Readers learn the unfortunate circumstances of Daina’s sad and short life. With no real father figure in her life, and an alcoholic and drug-addicted mother, Daina has bounced around from home to home and school to school. She’s bullied, beaten and raped, and her mother has no clue what’s going on. She’s too busy prostituting herself out of the family apartment and shooting heroin.
Skeletal is probably one of the strangest books I’ve read so far. Not just because it bounces from past to present throughout the book, but it’s difficult to truly decipher what exactly is really going on with/to Daina’s character. Without giving away any spoilers…halfway through the book I had some idea of where the author was going with the story and was satisfied with that, but then she added an entirely new subplot into the mix.

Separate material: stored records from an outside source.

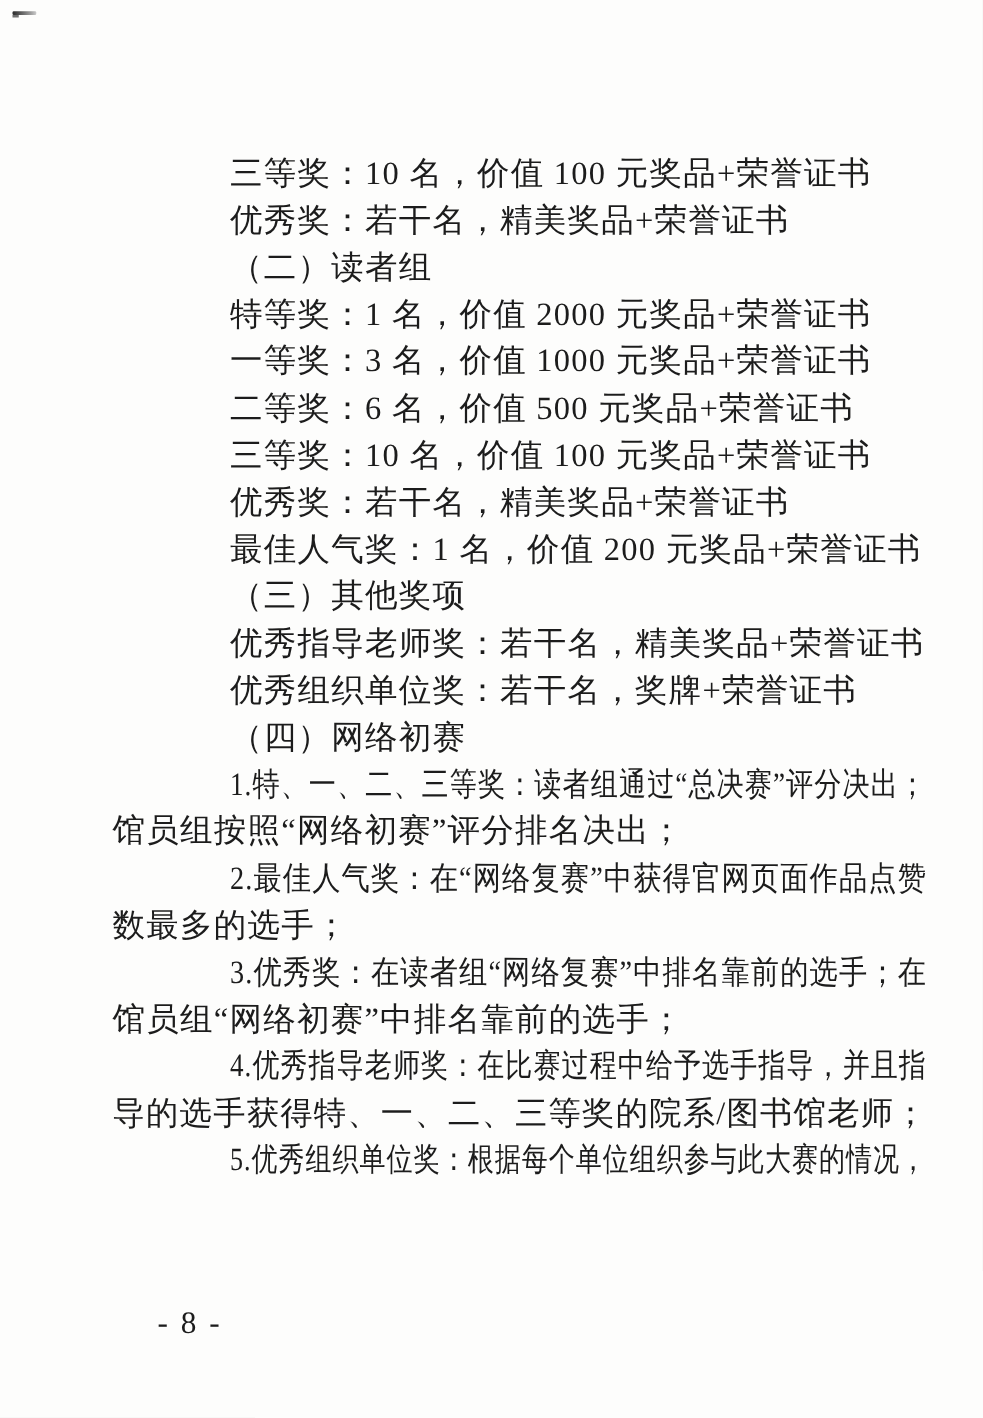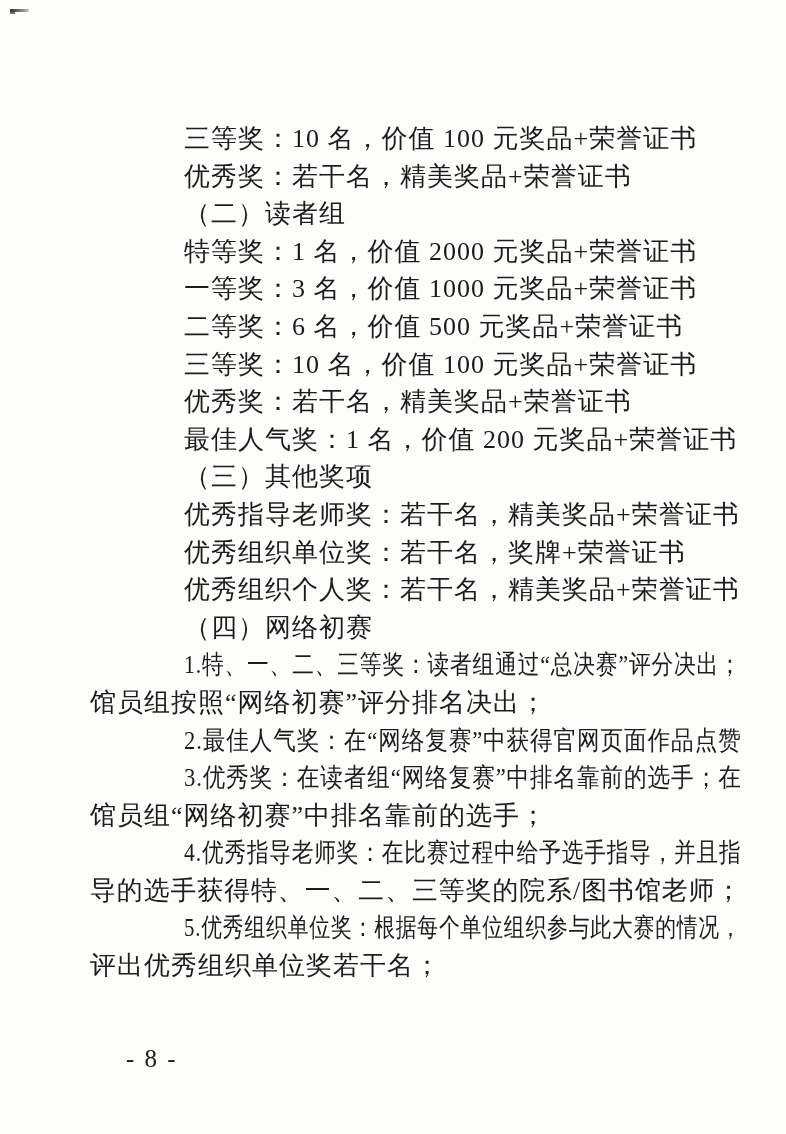--- a/index.html
+++ b/index.html
@@ -68,27 +68,26 @@
     <div class="line indent">（二）读者组</div>
     <div class="line indent">特等奖：1 名，价值 2000 元奖品+荣誉证书</div>
     <div class="line indent">一等奖：3 名，价值 1000 元奖品+荣誉证书</div>
     <div class="line indent">二等奖：6 名，价值 500 元奖品+荣誉证书</div>
     <div class="line indent">三等奖：10 名，价值 100 元奖品+荣誉证书</div>
     <div class="line indent">优秀奖：若干名，精美奖品+荣誉证书</div>
     <div class="line indent">最佳人气奖：1 名，价值 200 元奖品+荣誉证书</div>
     <div class="line indent">（三）其他奖项</div>
     <div class="line indent">优秀指导老师奖：若干名，精美奖品+荣誉证书</div>
     <div class="line indent">优秀组织单位奖：若干名，奖牌+荣誉证书</div>
-    <div class="line indent">优秀组织个人奖：若干名，精美奖品+荣誉证书</div>
     <div class="line indent">（四）网络初赛</div>
     <div class="line indent" style="transform-origin: left center; transform: scaleX(0.835329);">1.特、一、二、三等奖：读者组通过“总决赛”评分决出；</div>
     <div class="line flush">馆员组按照“网络初赛”评分排名决出；</div>
     <div class="line indent" style="transform-origin: left center; transform: scaleX(0.870515);">2.最佳人气奖：在“网络复赛”中获得官网页面作品点赞</div>
+    <div class="line flush">数最多的选手；</div>
     <div class="line indent" style="transform-origin: left center; transform: scaleX(0.870515);">3.优秀奖：在读者组“网络复赛”中排名靠前的选手；在</div>
     <div class="line flush">馆员组“网络初赛”中排名靠前的选手；</div>
     <div class="line indent" style="transform-origin: left center; transform: scaleX(0.832836);">4.优秀指导老师奖：在比赛过程中给予选手指导，并且指</div>
     <div class="line flush" style="transform-origin: left center; transform: scaleX(0.993902);">导的选手获得特、一、二、三等奖的院系/图书馆老师；</div>
     <div class="line indent" style="transform-origin: left center; transform: scaleX(0.800574);">5.优秀组织单位奖：根据每个单位组织参与此大赛的情况，</div>
-    <div class="line flush">评出优秀组织单位奖若干名；</div>
   </div>
 
   <div class="page-number">- 8 -</div>
 </div>
 
 </body></html>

A pharmaceutical cover-up was suddenly underway.
Then, to mix things up even more, the book went back even further to when Daina was just five or six years old. While it’s true that these flashbacks were added to ultimately explain the cover-up, I feel Katherine Hayton could have simplified things had she cut out a subplot or two and saved them for another book. The ending went on longer than I thought was necessary. By then I knew the outcome and just wanted to cut to the chase, but it seemed unnecessarily padded.
Skeletal isn’t listed as a YA, even though the main character is just fourteen at the beginning of the story – and that’s probably a good thing, since some of the subject matter is a little “rough” for youngsters (hence the 17+ warning in the book’s info section). Honestly, Daina’s vocabulary seemed unrealistically advanced for a fourteen-year-old anyway.
All things considered, I would say that Skeletal should appeal to readers who enjoy unique psychological thrillers and mysteries.